TO DO:
Report every line of the material that contains the string "improved".

RECORDS FOR THE TASK:
--------

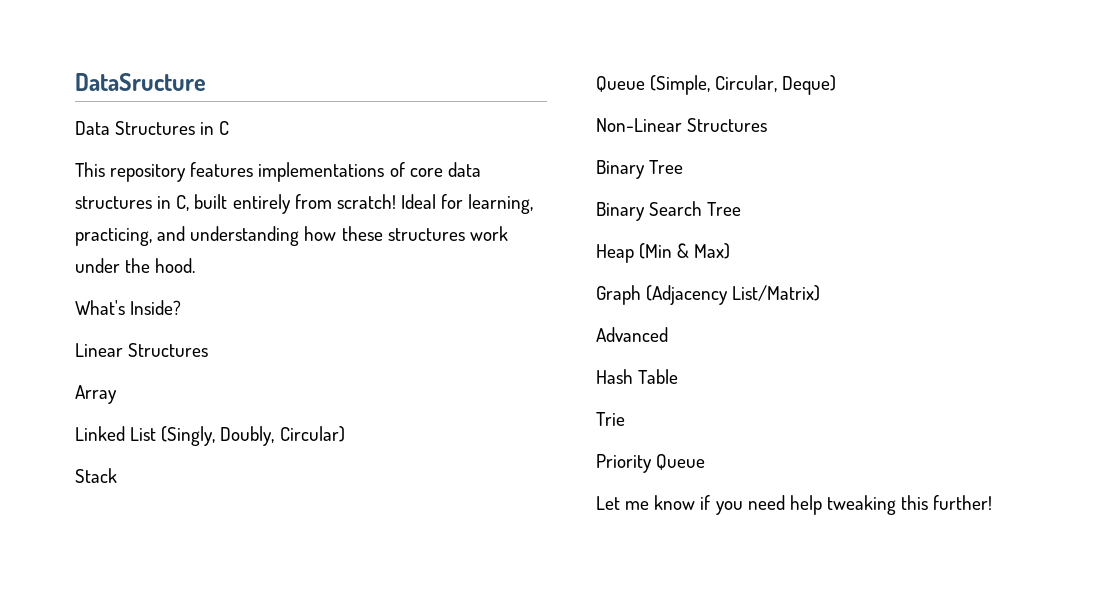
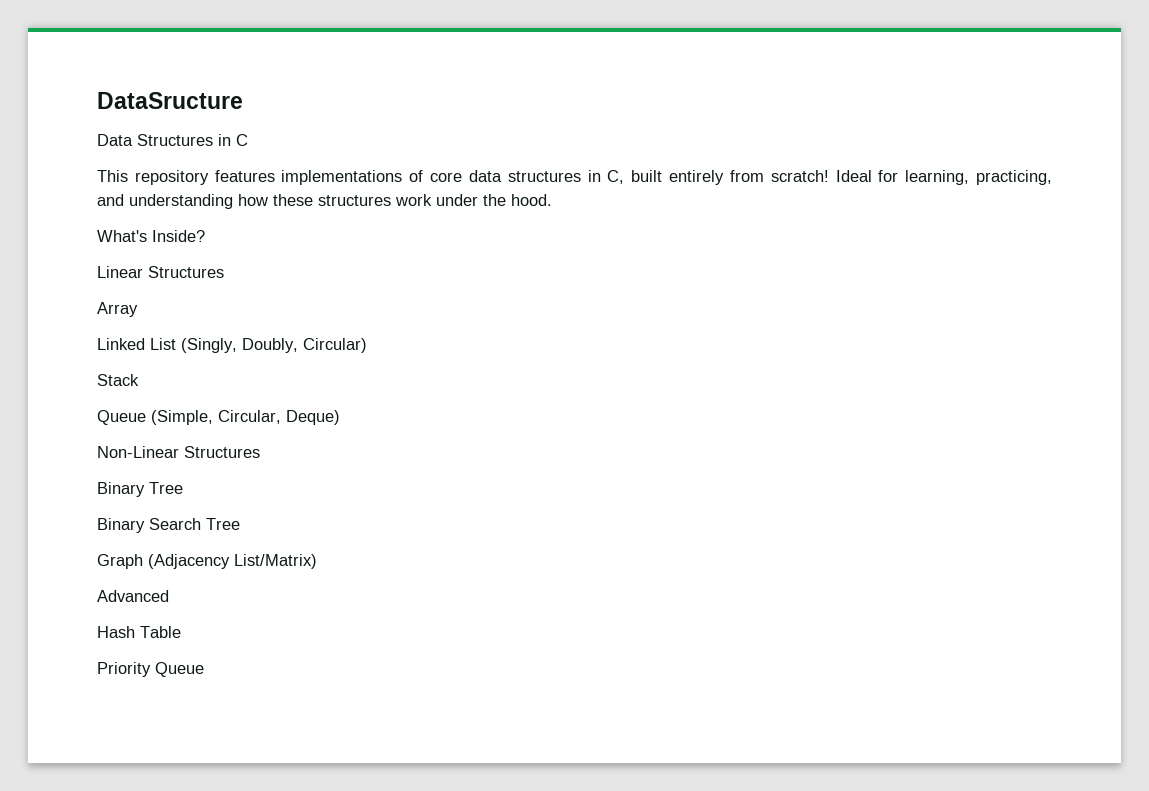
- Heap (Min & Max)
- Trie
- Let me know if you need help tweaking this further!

--------

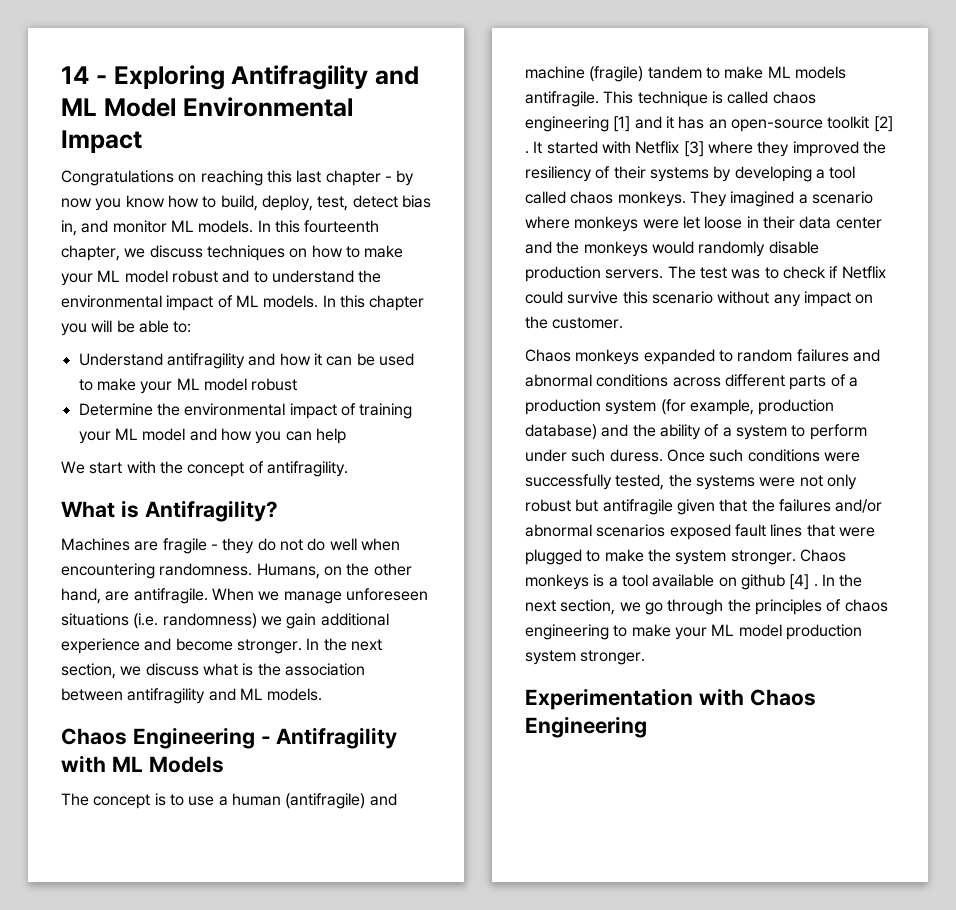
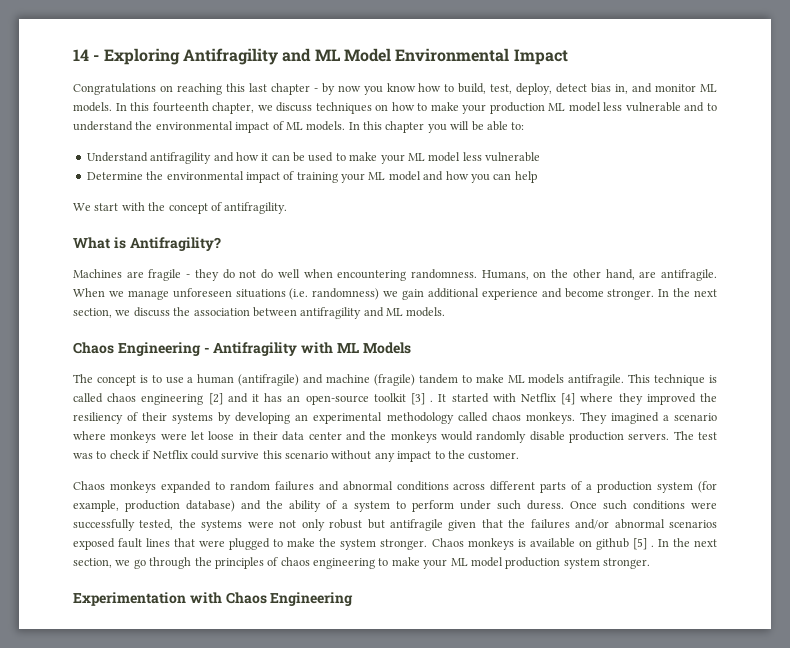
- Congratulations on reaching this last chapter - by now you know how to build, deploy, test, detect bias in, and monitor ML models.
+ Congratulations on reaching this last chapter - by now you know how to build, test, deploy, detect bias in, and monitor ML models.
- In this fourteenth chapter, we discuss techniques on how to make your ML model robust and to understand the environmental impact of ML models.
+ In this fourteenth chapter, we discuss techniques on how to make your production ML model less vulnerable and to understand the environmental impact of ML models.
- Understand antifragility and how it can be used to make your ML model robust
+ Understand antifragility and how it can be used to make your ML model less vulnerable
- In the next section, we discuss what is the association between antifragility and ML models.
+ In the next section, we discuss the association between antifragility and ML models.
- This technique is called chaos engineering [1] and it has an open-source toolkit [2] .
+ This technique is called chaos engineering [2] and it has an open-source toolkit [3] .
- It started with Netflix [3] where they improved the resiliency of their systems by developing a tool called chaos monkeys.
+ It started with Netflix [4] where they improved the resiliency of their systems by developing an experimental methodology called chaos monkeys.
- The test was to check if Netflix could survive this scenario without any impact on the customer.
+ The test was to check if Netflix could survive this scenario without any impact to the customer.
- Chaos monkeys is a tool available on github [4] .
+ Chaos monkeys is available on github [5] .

--------

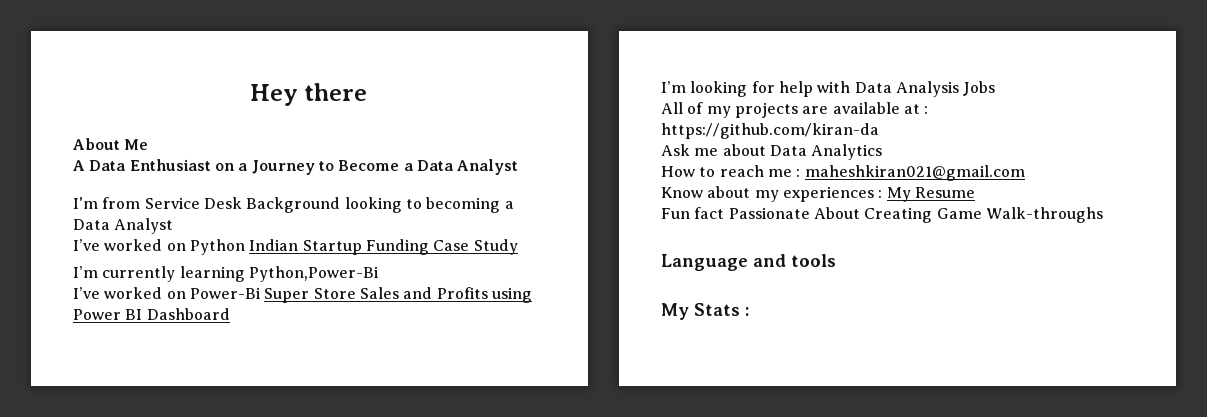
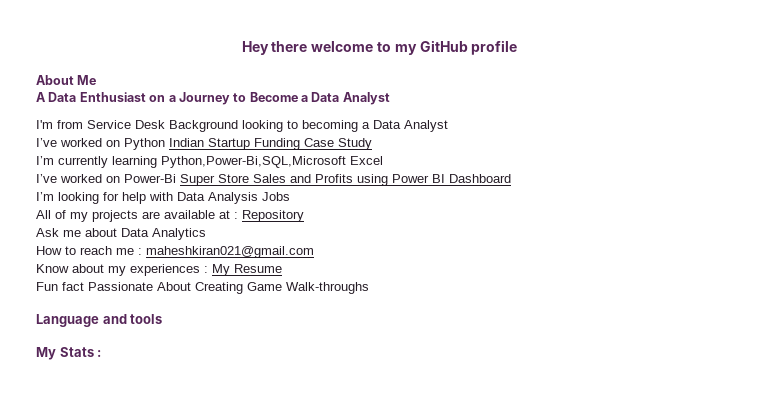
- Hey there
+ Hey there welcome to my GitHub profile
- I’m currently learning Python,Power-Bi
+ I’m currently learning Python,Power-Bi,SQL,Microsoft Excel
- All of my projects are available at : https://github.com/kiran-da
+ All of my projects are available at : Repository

--------

RESULT BELOW:
- It started with Netflix [3] where they improved the resiliency of their systems by developing a tool called chaos monkeys.
+ It started with Netflix [4] where they improved the resiliency of their systems by developing an experimental methodology called chaos monkeys.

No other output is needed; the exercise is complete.